宇宙の大元霊から、陰陽の二元が岐れ、それが万有の根元となる。この原則は何処まで行っても厳格に守られ、神界も現界も、常に陰陽二系をもって終始一貫する。
『古事記』では「幽の幽」の神は、天之御中主神、高皇産霊神、神皇産霊神、宇麻志阿志詞備比古遅神、天之常立神、国之常立神、豊雲野神、宇比地根神、須比地根神、角杭神、妹活杭神、大戸地神、妹大戸辺神、面足神、妹根神等である。
天之御中主神が活動を起して、宇宙内部に「進左退右」の運動が開始されると、この「進左」と「退右」という正反対の根本的二大力を 司 るもの、即ち 「進左」と 「退右」との体現者、それが高皇産霊神と神皇産霊神である。高皇産霊神は「進左」を司どる「霊系」の祖神であり、神皇産霊神は「退右」を司どる「体系」の祖神である。
この神の地位、活動等の関係は、前者は「主」であり、君であり、天であり、男であり、表であり、上であり、そして霊界の経緯に当り給う。後者は「従」であり、臣であり、地であり、女であり、裏であり、下であり、そして現界の造営を 司 る。
宇宙内部の経給が進むにつれて、霊系、体系共に無数の神々が顕現するが、みなこの二大祖神の分かれであり、二大祖神の発揮される「力」の一分担者である。
霊系に属するものの一切を巻き収めれば、悉 く高皇産霊神に帰し、体系に属するものの一切を巻き収めると悉く神皇産霊神に帰する。更に高皇産霊神と神皇産霊神とを一つに巻き収めて、帰一せしめたとすれば、それが即ち天之御中主神であり、「三神一体」、[三位一体」はこの間の消息を伝えたものである。
宇麻志阿志詞備比古地神以下、悉 く相対的活用を 司 り、霊体二系の神々に分類出来る 。
即ち比古瀬神は、霊系に属し、温熱を供給し、万物を化育する根元の働きを宰 り天常立神は、体系に属し、水系を集結し、天体を構成整理する根元の働きを 宰 り給う。
次に国常立神は、霊系に属し、経に大地の修理固成に当り、一貫不変の条理を固守せしむる根本の働きを宰どり、また豊雲野神は、体系に属し、緯に天地の修理固成に当り、気候、風土等の如何に応じて、異別的特色を発揮せしむる根本の働きを宰どり給う。
現在起りつつある「二度目の世の立替立直」とても、この二神の根元の働きの連続である。
また、動力を大戸地、静力を大戸辺、 解力を宇比地根、凝 力を須比地根、引力を生杭、弛力を角杭、 合力を面足、分力を憧根、 即ち宇宙間に起る八大力は、以上の八大神の分担に係るものである。
「幽の幽」は神界の奥の奥に位し、天地万有発生の基礎を分担する根本の活動所で、「顕の顕」(現界)に活動する人間からは、容易に窺知(-的が)することが出来ない。

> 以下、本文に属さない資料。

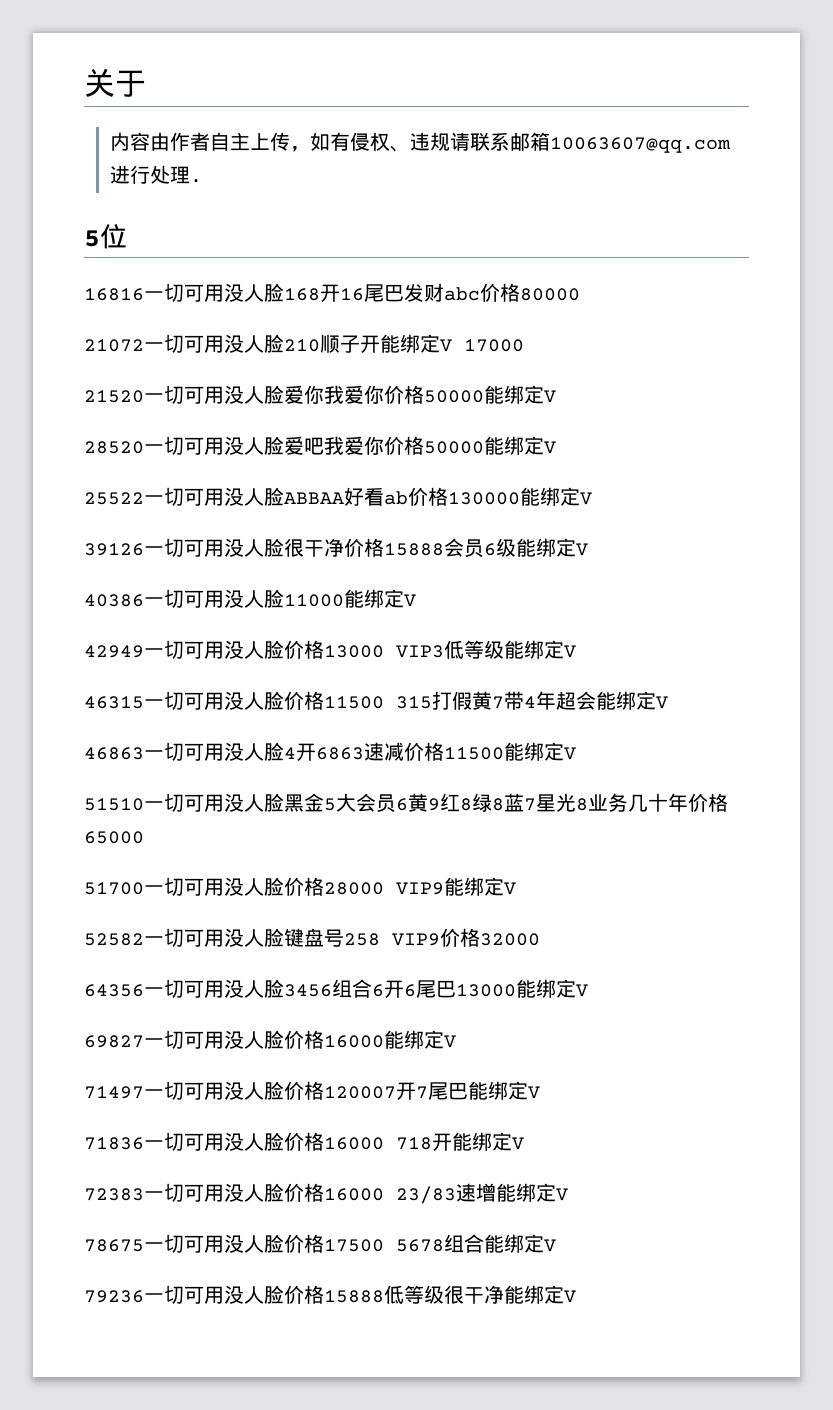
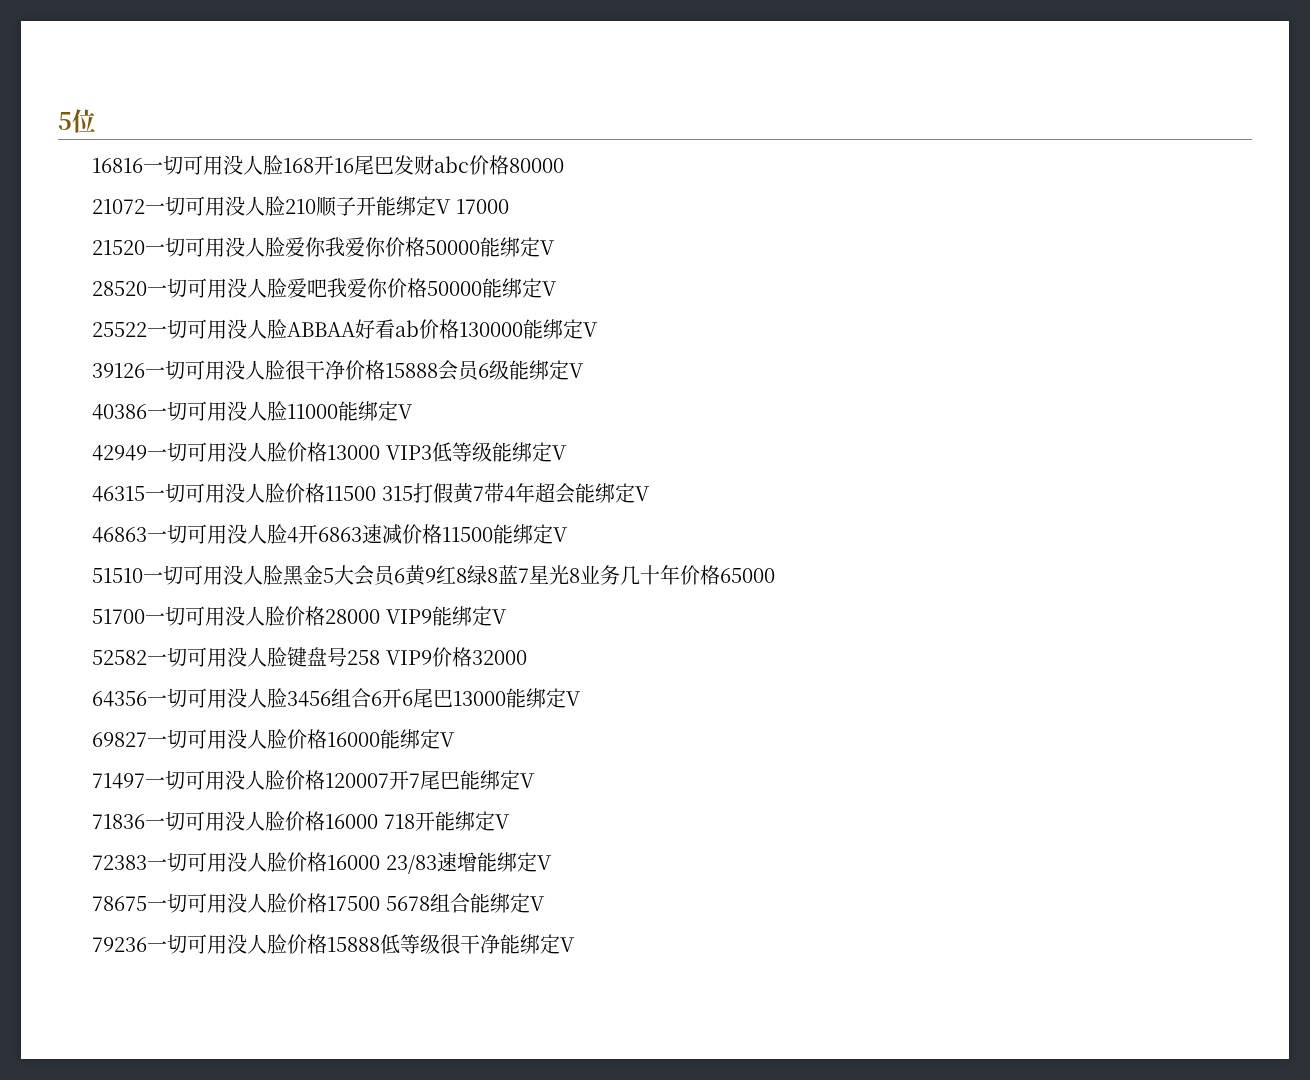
- 关于
- 内容由作者自主上传，如有侵权、违规请联系邮箱10063607@qq.com进行处理.

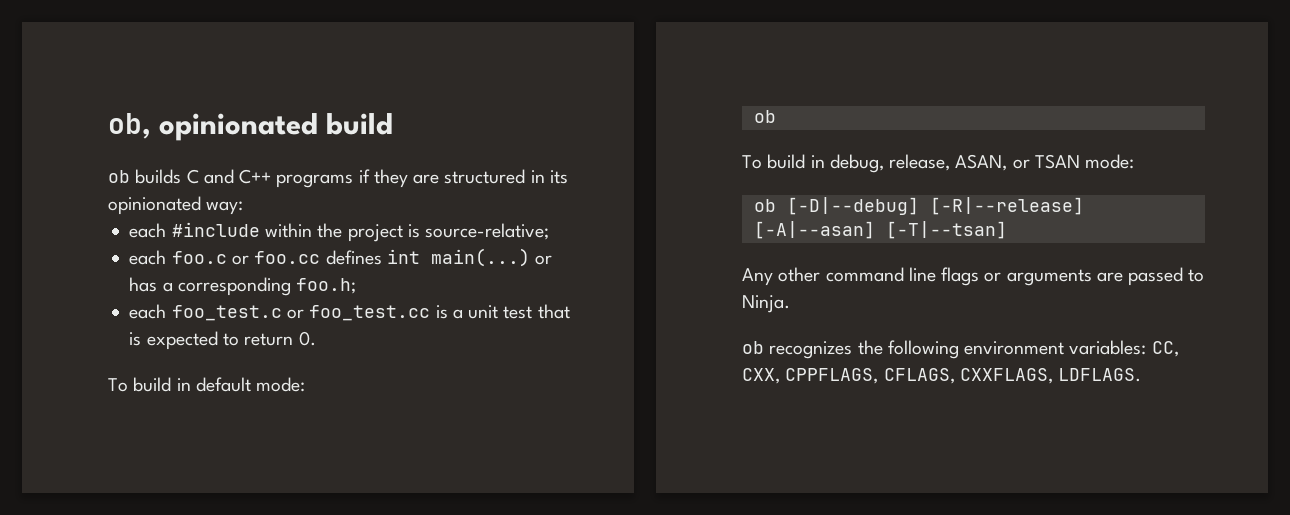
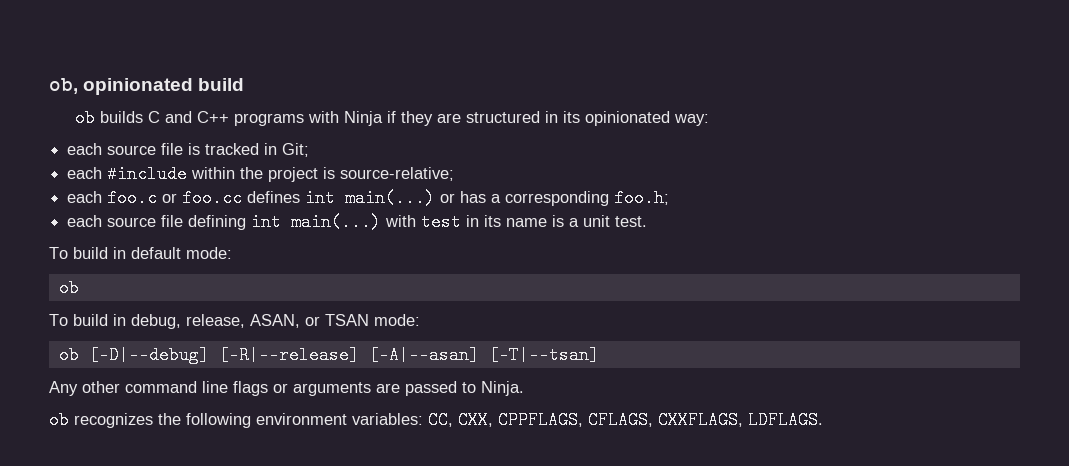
- ob builds C and C++ programs if they are structured in its opinionated way:
+ ob builds C and C++ programs with Ninja if they are structured in its opinionated way:
+ each source file is tracked in Git;
- each foo_test.c or foo_test.cc is a unit test that is expected to return 0.
+ each source file defining int main(...) with test in its name is a unit test.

しかしその原質は、敢て人間と違ったところはないが、清濁、大小の差が大変違う。
「古事記』に所謂「独神成座而、隠身也とある通り、聖眼これを視ること能わず、賢口これを語るを能わずの境涯である。不生不滅、不増不滅、至大無外、至小無内の極徳を発揮されている。これを探れば弥々深く、これを望めば弥々深く、その威力は常に不可抗の天理天則と成り、宇宙万有の上に圧して来る。「時節」「天運循環」などという事柄も、「幽の幽」の経論に属する事柄で、それが一大祖神·天之御中主神により統一されるから、一糸乱れることが無い。
天道は、是非を超越した絶対の大権威がある。宇宙の存在する限り曲げることが出来ない。国常立 尊、豊雲野 尊の「二度目の大立替、大立直」も同じ天道の発現で、宇宙内経綸の道程において、是非通過せねばならい大関門である。